I’m not talking about the physical here. Unfortunately building codes and the such require that you have adequate doors and means of egress. Admittedly a slower life form, Radicals have evolved to a point where they have opposable thumbs and can navigate simple obstacles quite readily. As an Agile organization, everyone on your team needs to be comfortable saying no to requests which challenge the methodology in which you work or jeopardize the working agreements you have in place with other departments / divisions. For humans, it’s often hard to say no and Radicals can make this harder and outright uncomfortable at times. You need to have a common redirection in place, one that everyone on your team understands and feels comfortable using. The key is that everyone must respond in the same manor and provide a near-identical response. It won’t work unless this is the case. An example of this redirection might be: “Sorry, we are in feature freeze right now, so I can’t make additional changes without jeopardizing the project schedule. You need to talk to <INSERT The Big Boss HERE> if you want that change made”. Radicals will hear this and then check with the next team member, and the next, and the next… and so on. They are looking for a weak link in the chain. If they receive the same response, take my word for it, they will go away.

Obstacles

I’ll be the first to admit, Radicals from time to time will have a valid reason for causing an interruption or asking for an exception, etc. When this occurs, we still need to steer them towards a less-chaotic manor of introducing the new work stream. In other words, let’s not just stop what we or everyone is doing just because they are in possession of a valid item of work. As an Agile organization, we need to have a well described process of how we accept work, what details are required before we will evaluate, how long it will take us to respond, how we will respond, etc. Effectively we are sharing the teams working agreement with other parts of the organization. The process of handling exceptions needs to be clear and available to all, so making it part of the working agreement makes sense. The working agreement is a living document that your team visits as part of your retrospectives to see if there are opportunities to modify and strengthen the contents. An example of an obstacle might be the fact that your team will not accept any User Interface (UI) items without prior receipt of PO sign-off against User Experience (UX).

Warfare

Let me guess, you skipped ahead to this section didn’t you? If you did, it’s alright, but please go back and read Walls and Obstacles first. Ok, welcome back! The first two-thirds of this strategy are highly effective techniques at protecting your Agile deployment and teams from Radicals, they should be employed first and then we move to the last stage of our strategy. It’s time to rid your organization of Radicals. Trust me, it can be done. Here are some simple and proven methods to handle the job:

  • Every month, make it a goal to take a Radical to lunch. At lunch: (a) explain Agile and how your teams have adopted from 10k feet and (b) let them know in no uncertain terms, that the better they follow the process, the more work will get done for them (e.g., bribe them).
  • When a Radical follows the process correctly (listens to Walls, navigates Obstacles), go out of your way to recognize their act and do it in a public forum. Reward positive behavior and discourage Radical behavior. (Yes, the same applies to puppies).
  • Publish a list of work items completed, grouped by Radical in descending order. Display this list in a public location (e.g., Wallboard). Peer pressure will help foster non-Radical behavior.
  • If Scrum, then invite them to join a sprint review / demo, give them a front row seat to view potentially shippable product first.
  • If Kanban, them join your team when reviewing team activity. Demonstrate how the team pulls items through stages of completeness.
  • Offer to help a Radical organize and map their teams chaos into an Agile framework. Maybe show them Scrum or Kanban applied to their world. I’ve converted dozens of Radicals using this simple technique.

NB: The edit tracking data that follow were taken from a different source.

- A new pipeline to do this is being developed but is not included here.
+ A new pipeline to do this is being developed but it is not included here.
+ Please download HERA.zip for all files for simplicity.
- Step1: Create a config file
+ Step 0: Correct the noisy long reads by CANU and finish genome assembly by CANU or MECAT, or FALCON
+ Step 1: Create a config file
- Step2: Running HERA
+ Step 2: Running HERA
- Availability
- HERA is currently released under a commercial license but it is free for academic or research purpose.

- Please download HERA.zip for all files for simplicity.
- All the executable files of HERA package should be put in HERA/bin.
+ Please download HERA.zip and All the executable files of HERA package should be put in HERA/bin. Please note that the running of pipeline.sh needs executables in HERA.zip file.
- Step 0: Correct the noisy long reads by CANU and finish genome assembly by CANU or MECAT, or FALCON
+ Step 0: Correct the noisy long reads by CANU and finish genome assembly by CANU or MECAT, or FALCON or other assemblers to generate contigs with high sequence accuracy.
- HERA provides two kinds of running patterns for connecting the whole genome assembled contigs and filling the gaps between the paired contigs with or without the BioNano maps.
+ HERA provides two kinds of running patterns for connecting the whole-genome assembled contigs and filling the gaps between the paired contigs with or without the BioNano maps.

In other words, the best way to rid your organization of Radicals is to help them grow their knowledge of the way your teams have elected to work. By doing so, you are helping to retrain them and making their job and others more enjoyable in the process.

Does your organization suffer from Free Radicals?  If so, how are you handling them? We’d like to know, share your perspective in the comments below. Want to learn more about high performing teams? Follow @VelocityCounts for the latest blogs and podcasts.

 

Is Burnover Preventing your Team from Achieving Consistent Velocity?

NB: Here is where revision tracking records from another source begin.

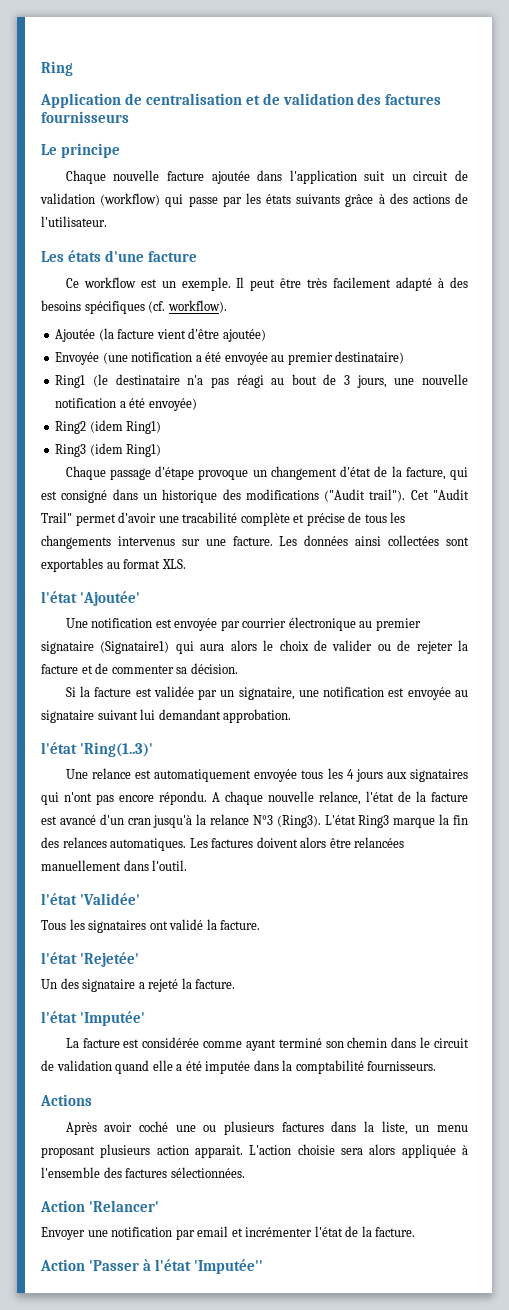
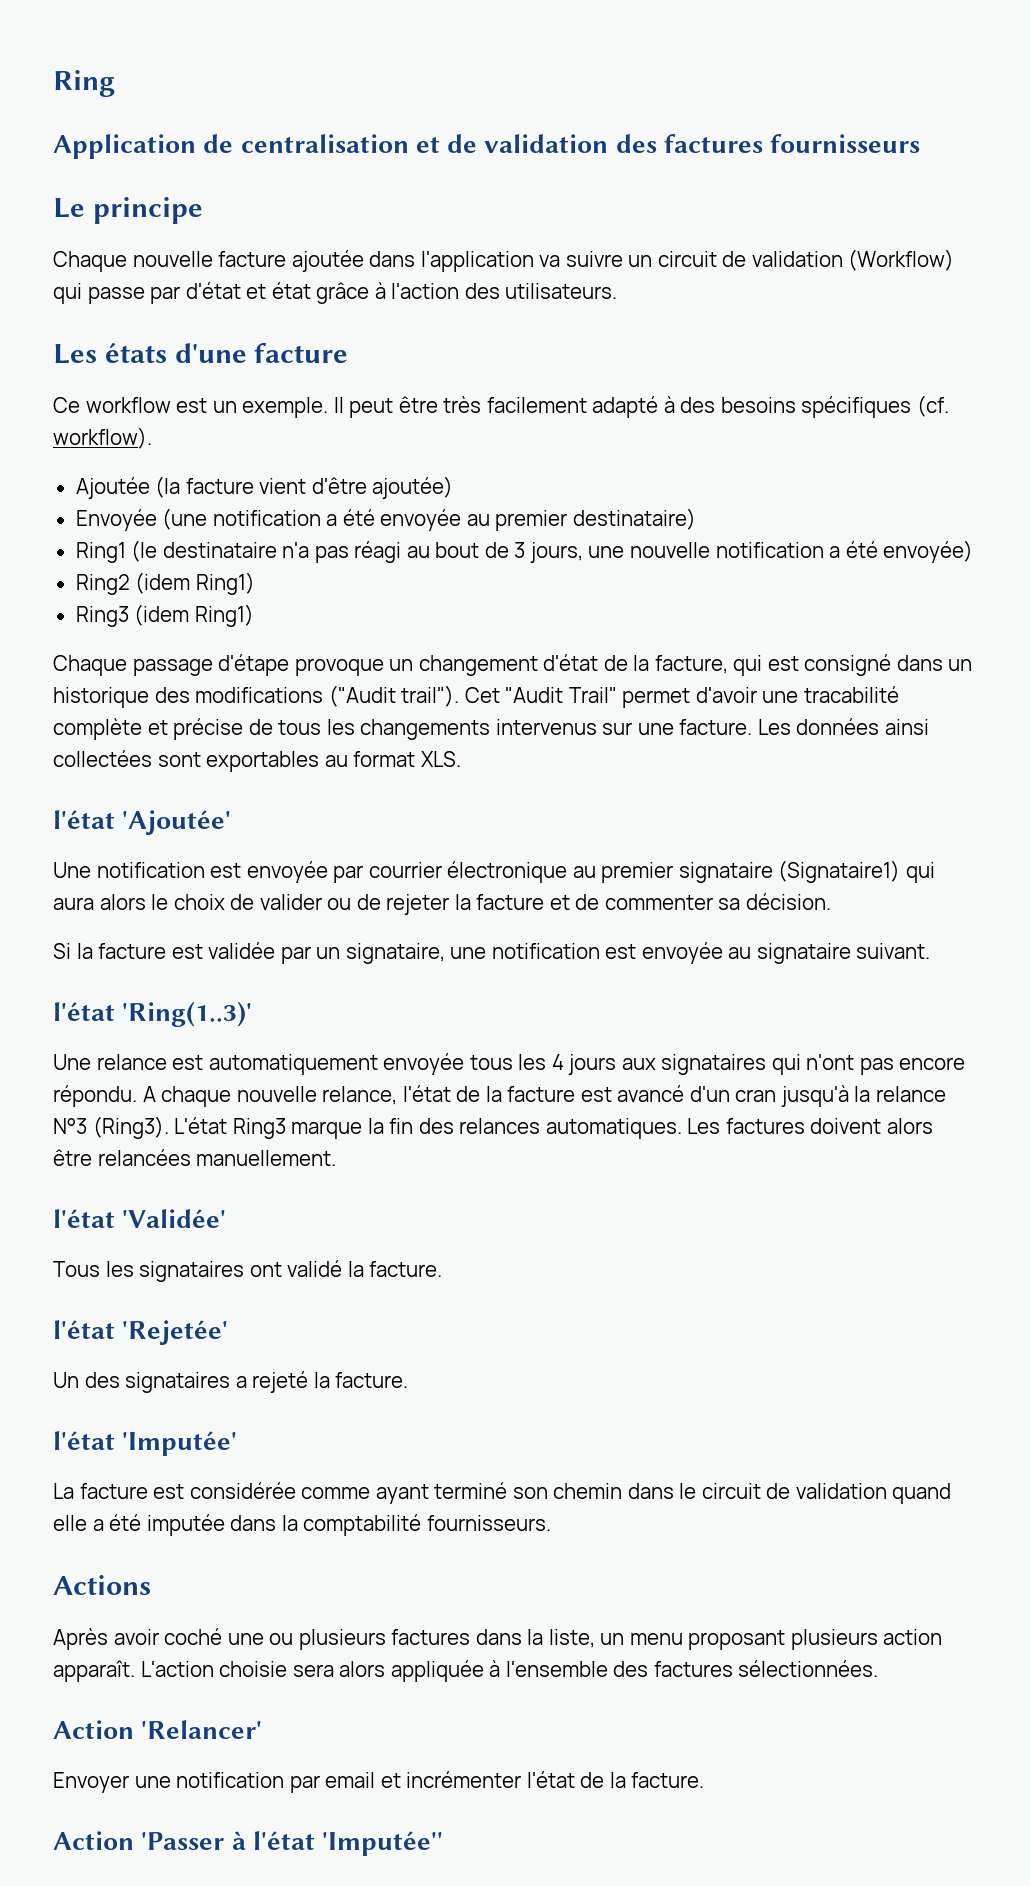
- Chaque nouvelle facture ajoutée dans l'application suit un circuit de validation (workflow) qui passe par les états suivants grâce à des actions de l'utilisateur.
+ Chaque nouvelle facture ajoutée dans l'application va suivre un circuit de validation (Workflow) qui passe par d'état et état grâce à l'action des utilisateurs.
- Si la facture est validée par un signataire, une notification est envoyée au signataire suivant lui demandant approbation.
+ Si la facture est validée par un signataire, une notification est envoyée au signataire suivant.
- Les factures doivent alors être relancées manuellement dans l'outil.
+ Les factures doivent alors être relancées manuellement.
- Un des signataire a rejeté la facture.
+ Un des signataires a rejeté la facture.
- Après avoir coché une ou plusieurs factures dans la liste, un menu proposant plusieurs action apparait.
+ Après avoir coché une ou plusieurs factures dans la liste, un menu proposant plusieurs action apparaît.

Burnover.  Another name for Stories or backlog items that are incomplete at the end of the current Sprint and fall into a subsequent Sprint.  Call it what you like, but if you want to reach your Agile Nirvana, then you need to develop better recognition, techniques for handling, and methods of prevention.  If not, then you risk introducing frustration, finger pointing and even issues with team morale.

Does this happen to others?

Absolutely.  It occurs more frequently than one might think.  No matter the experience level of a Scrum team, Burnover will occur.  For teams and organizations early to Agile, this is quite a common outcome and can hinder adoption.  I’ve witnessed many situations where Burnover was sited as an example of why Agile wouldn’t work within the organization and why they had to fall back to <insert another non-effective methodology here>.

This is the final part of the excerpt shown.